Lukas blinked. She couldn’t possibly have meant what he thought she did. Could she?
“Don’t you see?” asked Tanya. “Inanna was a goddess of war, wasn’t she? What better way to empower than through sacrifice?”
“Of innocents?”
“Of your enemies,” said Frost. “Let them die for their cause, and you use their deaths as a sacrifice for yours.”
Lukas stood there, stunned. Killing the enemy in self-defense was one thing, But a premeditated mass-murder of people like that?
“But…” he faltered.
“What’s wrong?” asked Frost, tilting her head slightly, observing him. “It’s hardly the first time you’ve massacred other races. You practically eliminated all life in that lava ridge before that King showed up. And surely you must have done a lot more in your time at the Haze?”
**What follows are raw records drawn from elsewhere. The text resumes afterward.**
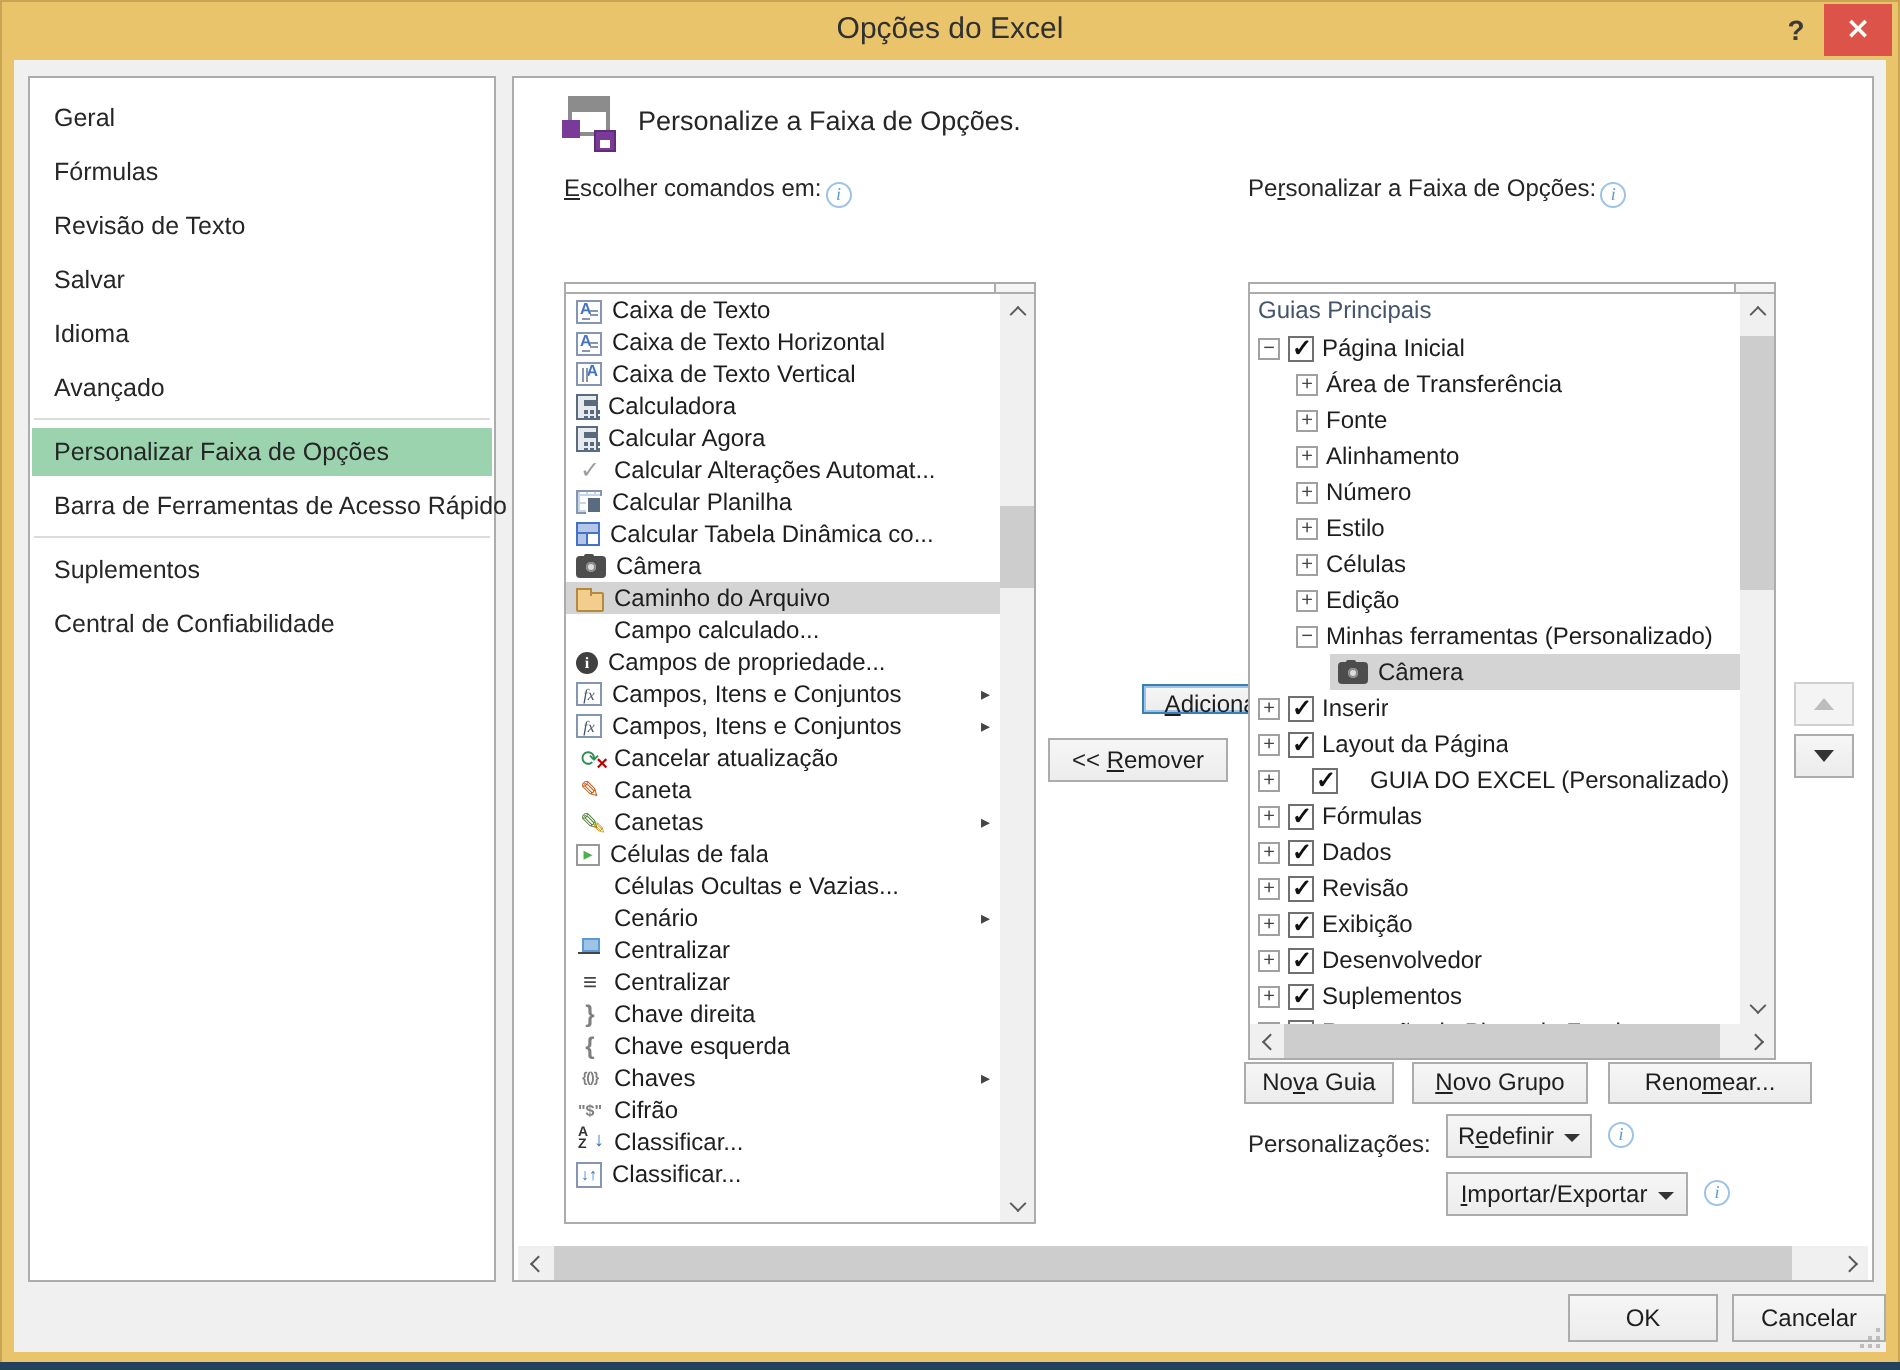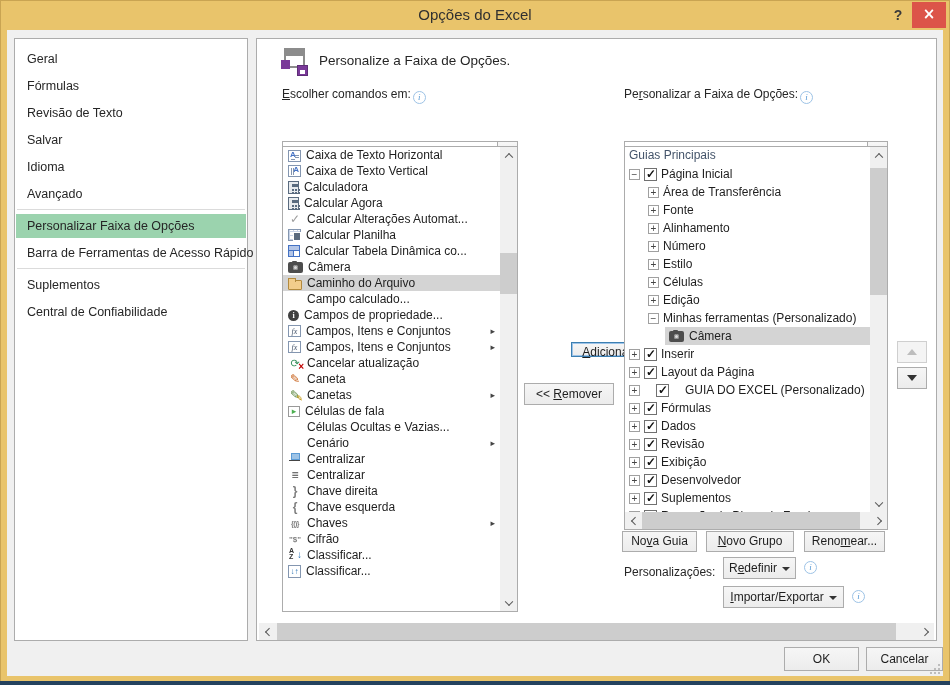--- a/index.html
+++ b/index.html
@@ -219,6 +219,11 @@
       <div class="list-rows">
           <div class="cmd-row">
     <span class="ci ci-textbox"></span>
+    <span class="cmd-label">Caixa de Texto</span>
+
+  </div>
+          <div class="cmd-row">
+    <span class="ci ci-textbox"></span>
     <span class="cmd-label">Caixa de Texto Horizontal</span>
 
   </div>

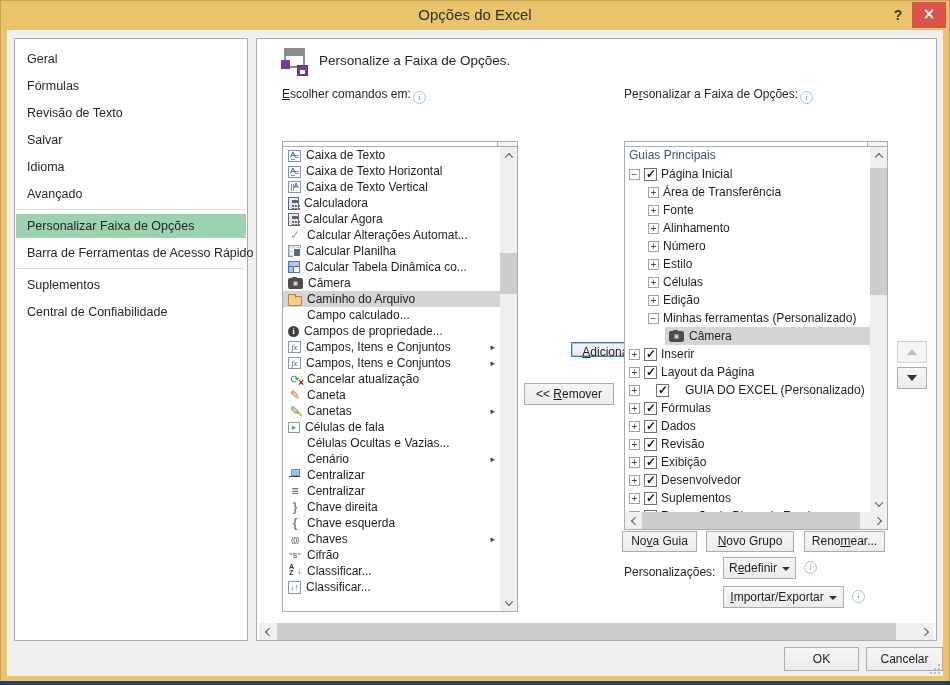--- a/index.html
+++ b/index.html
@@ -372,7 +372,7 @@
     <button class="btn focus" style="left:278px;top:303px;width:90px;height:15px;margin-left:36px;">
       <span></span><u>A</u><span>dicionar &gt;&gt;</span>
     </button>
-    <button class="btn" style="left:267px;top:344px;width:90px;height:22px;">
+    <button class="btn" style="left:267px;top:330px;width:90px;height:22px;">
       <span>&lt;&lt; </span><u>R</u><span>emover</span>
     </button>
 

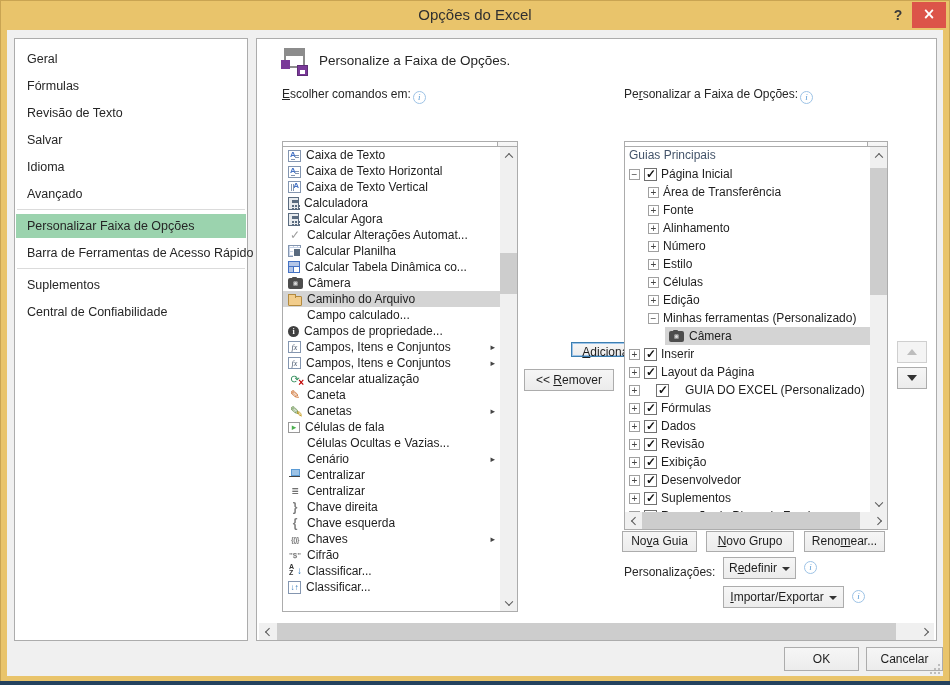--- a/index.html
+++ b/index.html
@@ -524,7 +524,7 @@
     <button class="btn" style="left:449px;top:492px;width:88px;height:21px;">
       <span></span><u>N</u><span>ovo Grupo</span>
     </button>
-    <button class="btn" style="left:547px;top:492px;width:81px;height:21px;">
+    <button class="btn" style="left:547px;top:492px;width:102px;height:21px;">
       <span>Reno</span><u>m</u><span>ear...</span>
     </button>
“I have…. But…” He hesitated. What was he to say? That he had decimated entire settlements without a second thought, like they were paperwork, and yet, he was hesitating at the thought of killing someone that looked human?
It was just like before. He had been trained by the yokai, given shelter and food. And yet, he hadn’t thought twice before trying to escape them. Olfric had all but killed him, and yet, Lukas had given him another chance.
Inanna’s words came to mind.
“...Why is it that appearance alone counts so much in your eyes?”
He had decimated entire armies of monsters in the Haze, just because they had the misfortune of being on his path. They were just food for his experience, and prototypes to add to his ever-growing array. Then did he hesitate so much when it came to killing those that looked and felt human?
“Why the hesitation, Outsider?” asked Frost.
“Just… thinking,” he said. “I mean, the soldiers. They’re just normal people, following orders.”
“I’ve been at the mercy of people following orders,” Tanya shot back. “They will not think twice before killing you. Why must we be different? And where is this even coming from? You had no trouble massacring creatures back in the borderland.”
“You will need an aria,” said Frost. “One that describes your goddess in her most powerful form. And you will butcher the Shimizu army in Her name. The pendant will be the relic that shall harvest that Faith, and when it is done, you will resurrect your goddess.” Her eyes gleamed maliciously. “Can you do it?”
Lukas didn’t reply. All he could do was stare at the pendant in his hand, its iridescent blue shade reflecting in his eyes.